Je n'en ai pas dit la moitié
The World Ends With You est bourré d'autres bonnes idées, que je m'en vais citer en vrac, tiens. La possibilité de cumuler les combats en cliquant sur plusieurs monstres à la suite (ceux-ci apparaissent après un "scan", on combat quand on veut, avec le challenge qu'on veut). Le système de Fusion (des furies) entre le couple de persos. La structure en quartiers, avec les énigmes posées par les Reapers (les gardiens du jeu) qui barrent les routes. Le jumelage de certains systèmes avec le temps réel (en fait, l'heure de la console). La possibilité de s'échanger des objets en wi-fi par l'intermédiaire d'une boutique personnelle de chaque joueur de TWEWY. L'évolution des badges en fonction du type de PP qu'ils gagnent... car oui, ils y en a trois sortes. Ceux qu'on gagne en combat, ceux qu'on gagne quand le temps réel passe entre deux sessions de jeu, et ceux qu'on gagne en plaçant la console en mode "écoute", et qu'elle croise d'autres DS ou d'autres signaux... L'ensemble est bourré de subtilités, et comme le design (surtout les décors magnifiques) et les musiques Jpop, ainsi que l'histoire et les mystères qui l'entourent, ne gâchent rien, bien au contraire, The Worlds Ends With You finit par vite passer du stade d'OVNI ludique dont on se méfie à celui d'une perle pour tous les amateurs de fraîcheur.

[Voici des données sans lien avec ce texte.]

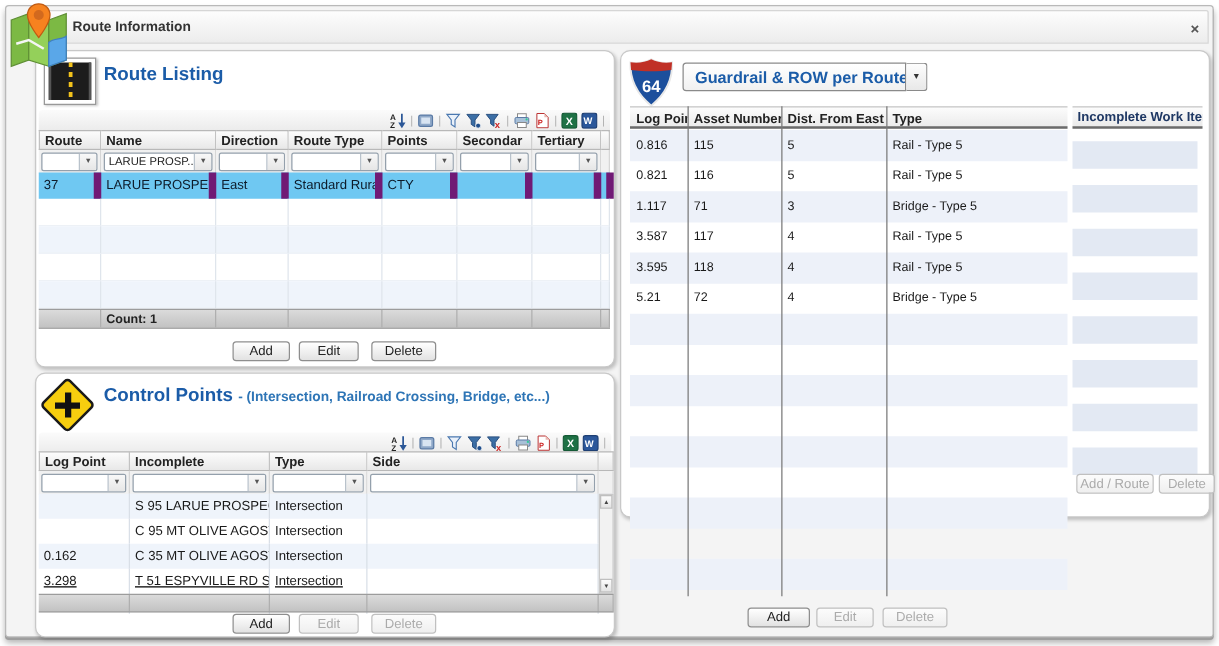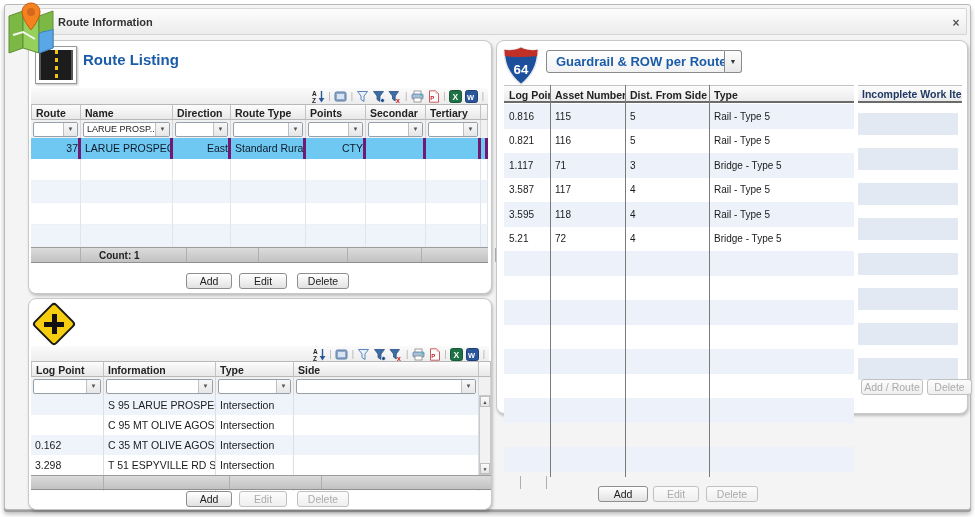--- a/index.html
+++ b/index.html
@@ -513,7 +513,7 @@
   <div class="ghead">
     <div class="ghc">Log Point</div>
     <div class="ghc">Asset Number</div>
-    <div class="ghc">Dist. From Side</div>
+    <div class="ghc">Dist. From East</div>
     <div class="ghc">Type</div>
   </div>
   <div class="iwhead">Incomplete Work Item</div>

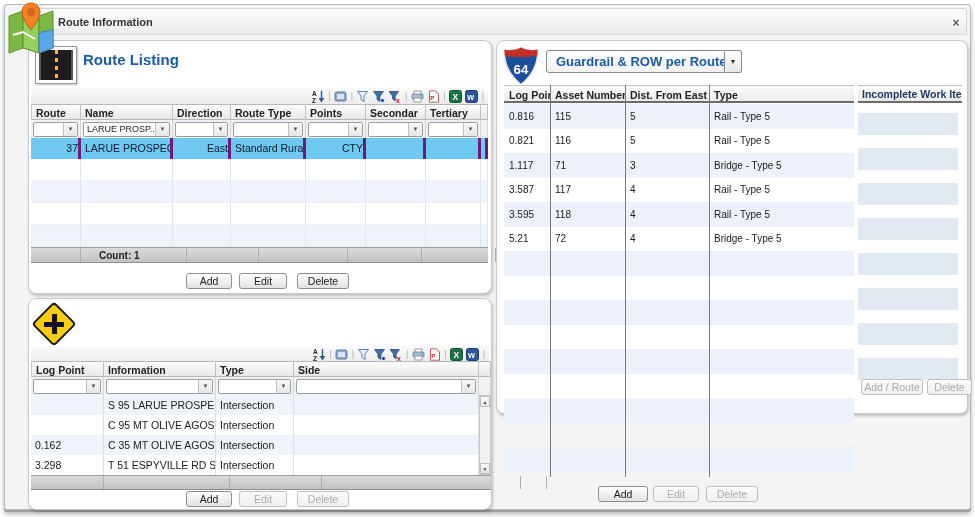--- a/index.html
+++ b/index.html
@@ -67,7 +67,7 @@
   .dcell{font-size:10.5px;padding:4px 0 0 4px;border-right:1px solid #D9DFE7;
          white-space:nowrap;overflow:hidden;box-sizing:border-box;color:#1A1A1A;}
   .selrow{background:#6FC8F2;}
-  .selrow .dcell{border-right:3px solid #701a75;color:#0D1B2A;text-align:right;}
+  .selrow .dcell{border-right:6px solid #701a75;color:#0D1B2A;}
   .erow i{border-right:1px solid #DFE5EC;border-bottom:1px solid #EDF1F6;box-sizing:border-box;}
   .tint{background:#EFF4FB;}
   .sumrow{background:linear-gradient(#DBDBDB,#C2C2C2);border-top:1px solid #9C9C9C;

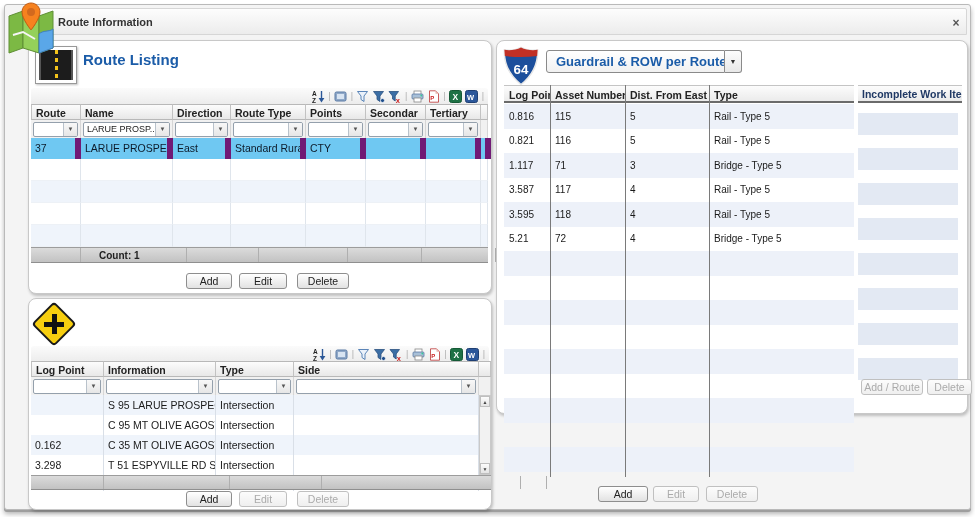--- a/index.html
+++ b/index.html
@@ -71,7 +71,7 @@
   .erow i{border-right:1px solid #DFE5EC;border-bottom:1px solid #EDF1F6;box-sizing:border-box;}
   .tint{background:#EFF4FB;}
   .sumrow{background:linear-gradient(#DBDBDB,#C2C2C2);border-top:1px solid #9C9C9C;
-          border-bottom:1px solid #8F8F8F;gap:14px;}
+          border-bottom:1px solid #8F8F8F;}
   .sumrow i,.sumrow .scell{border-right:1px solid #AFAFAF;box-sizing:border-box;}
   .scell{font-size:10px;font-weight:bold;color:#222;padding:2px 0 0 4px;}
 

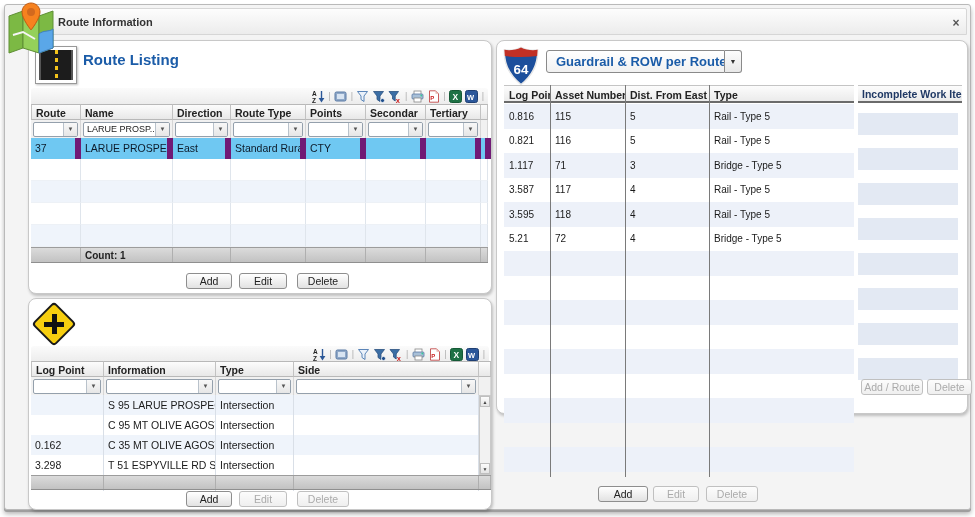--- a/index.html
+++ b/index.html
@@ -345,6 +345,10 @@
         <div class="xbar v"></div>
       </div>
   </div>
+  <div class="p-title" style="left:54px;top:9px;">
+    <span>Control Points</span>
+    <span class="p-sub">- (Intersection, Railroad Crossing, Bridge, etc...)</span>
+  </div>
 
   <div class="toolbar" style="left:2px;top:47px;width:458px;">
     <span class="ticon">

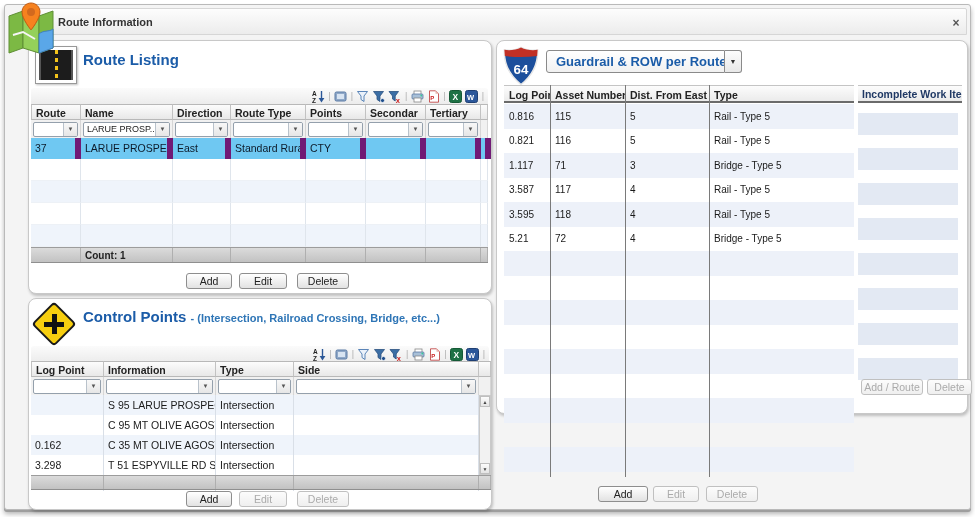--- a/index.html
+++ b/index.html
@@ -418,7 +418,7 @@
 
   <div class="grid cp" style="top:62px;height:16px;">
     <div class="hcell" style="border-left:1px solid #C2C2C2;">Log Point</div>
-    <div class="hcell">Information</div>
+    <div class="hcell">Incomplete</div>
     <div class="hcell">Type</div>
     <div class="hcell">Side</div>
     <div class="hcell"></div>

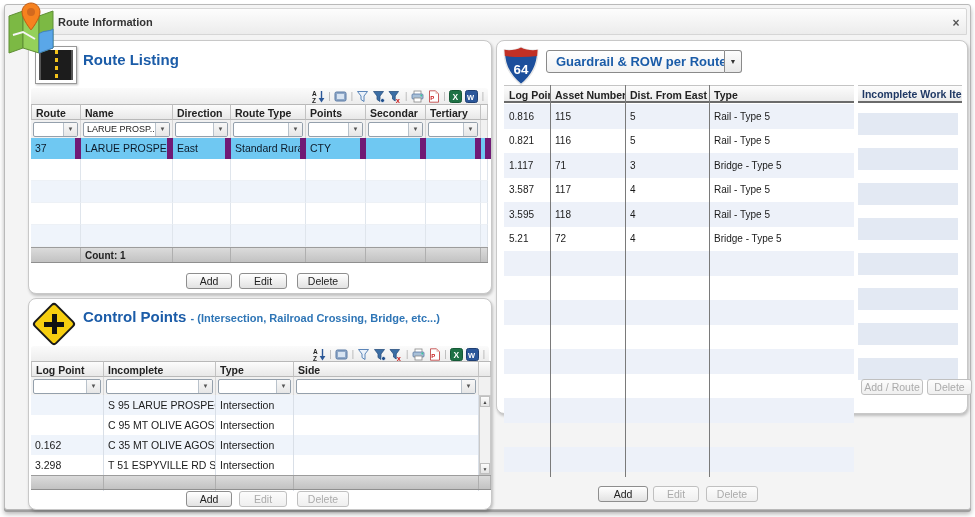--- a/index.html
+++ b/index.html
@@ -473,7 +473,7 @@
     <div class="dcell"></div>
       <i></i>
   </div>
-  <div class="grid cp" style="top:156px;height:36px;">
+  <div class="grid cp" style="top:156px;height:36px;text-decoration:underline;">
     <div class="dcell">3.298</div>
     <div class="dcell">T 51 ESPYVILLE RD S</div>
     <div class="dcell">Intersection</div>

Square Enix devrait créer plus souvent
Au final, passé ses trois chapitres de 7 missions, j'avoue ne plus avoir grand chose à lui reprocher, tant il est fun, riche, et frais... si ce n'est un seul, énorme, point noir : il n'est pas localisé. Impossible donc pour les anglophobes de profiter pleinement du jeu, et c'est bien dommage, car c'est peut-être le premier Action-RPG-Aventure à "géométrie variable" de l'histoire. Squeenix nous pond un titre original, frais, inattendu, qui réconcilie presque avec le monde superficiel moderne et urbain tout en conservant la magie de la fantasy. C'est enfin et surtout une expérience RPG où on se sent libre, pour une fois, et non prisonnier de systèmes éculés - cette "géométrie variable". Une véritable prouesse de Game Design jap'.